第6章と第7章では,全国に約2千あるという,ホール機能を持つ公立文化施設(2007年12月)の可能性と運営主体について論じる。福岡県の「サザンクス筑後」が「市民」を育成する場として機能できた理由として,ボランティアの養成,地域通貨「クス」の導入,専門家との接点を抽出している。運営主体については,先行研究と著者独自の調査(2004年)から運営主体別の施設運営の長所・短所を一覧にした後,運営主体には高度の専門性が求められることから,NPO・行政・企業各々の強みを生かせるような運営者ネットワークの形成を展望する。
「第8章 地域文化政策の担い手」では,2007年現在,文化振興に関する条例や指針等を策定していない福岡市の行政による芸術文化への関わり,NPOや企業の芸術文化への関わりを検討する。そして,ここでも,各々の主体的な活動と,異なる主体間のネットワーク形成を強調し,「つなぎ手」としてのNPOの役割を再述して本書を結ぶ(終章)。

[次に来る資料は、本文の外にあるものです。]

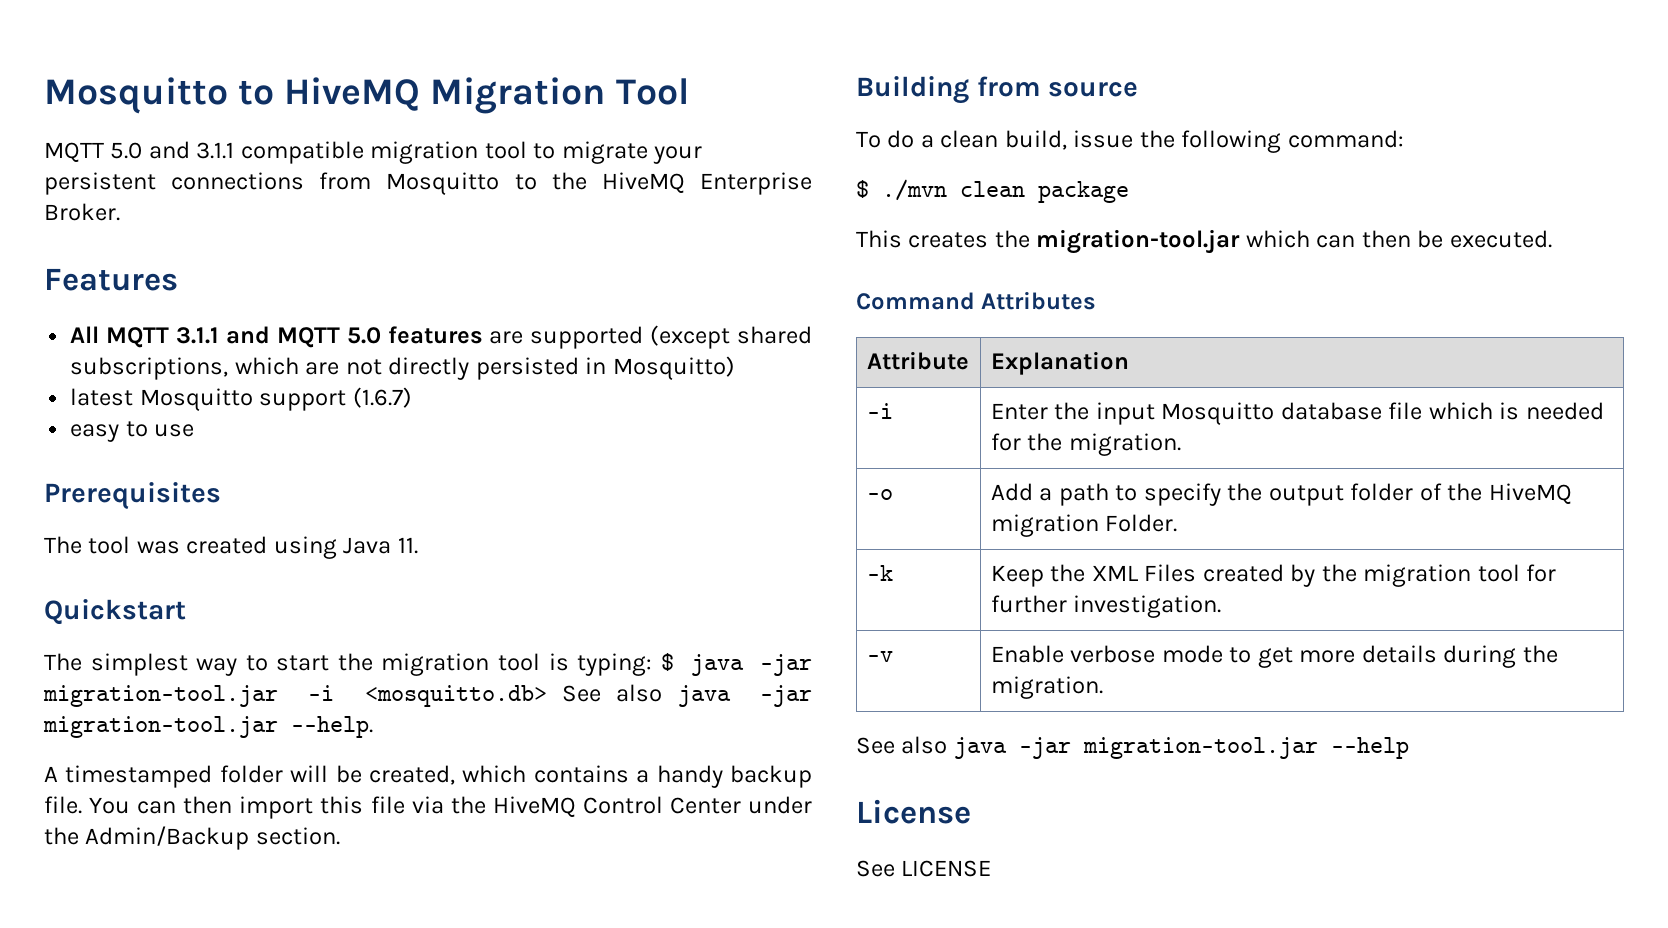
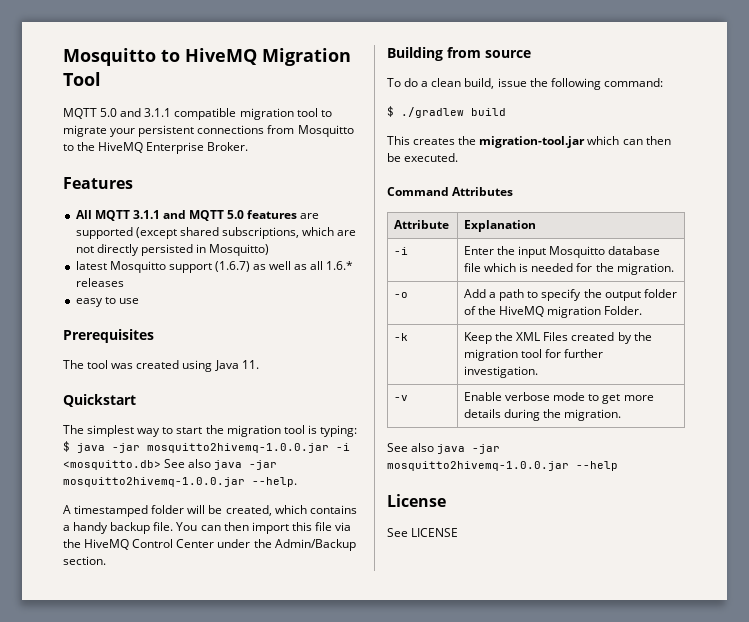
- latest Mosquitto support (1.6.7)
+ latest Mosquitto support (1.6.7) as well as all 1.6.* releases
- The simplest way to start the migration tool is typing: $ java -jar migration-tool.jar -i <mosquitto.db> See also java -jar migration-tool.jar --help.
+ The simplest way to start the migration tool is typing: $ java -jar mosquitto2hivemq-1.0.0.jar -i <mosquitto.db> See also java -jar mosquitto2hivemq-1.0.0.jar --help.
- $ ./mvn clean package
+ $ ./gradlew build
- See also java -jar migration-tool.jar --help
+ See also java -jar mosquitto2hivemq-1.0.0.jar --help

本書は,全国のNPO法人のうち芸術文化を主たる活動分野とする団体が1,742とNPO法人のうち約6%を占めること(NPO法人アートNPOリンクの調査による。2006年9月現在),福岡市に事務所を置くNPO法人のうち,「学術,文化,芸術又はスポーツの振興を図る活動」を含む団体が120と27.5%を占めること(2007年10月現在)を提示すること等により,アートNPOの活動事例や行政・企業との協働事例が多数例示され,芸術文化による人づくりや街の創造・再生に取り組もうとする関係者にとって貴重な資料ともなっている。評者は,小金井芸術文化振興条例や振興基本計画の策定に携わった経験があるが,策定すればよしとするのではなく,NPO・行政・企業という異なる主体間でネットワークを形成することや,多くの市民を巻き込みながら地道に芸術文化活動に取り組むことの重要さを本書から学んだ。本書で取り上げられた活動事例が「その後」どのように発展したかについての続編を著者に期待したい。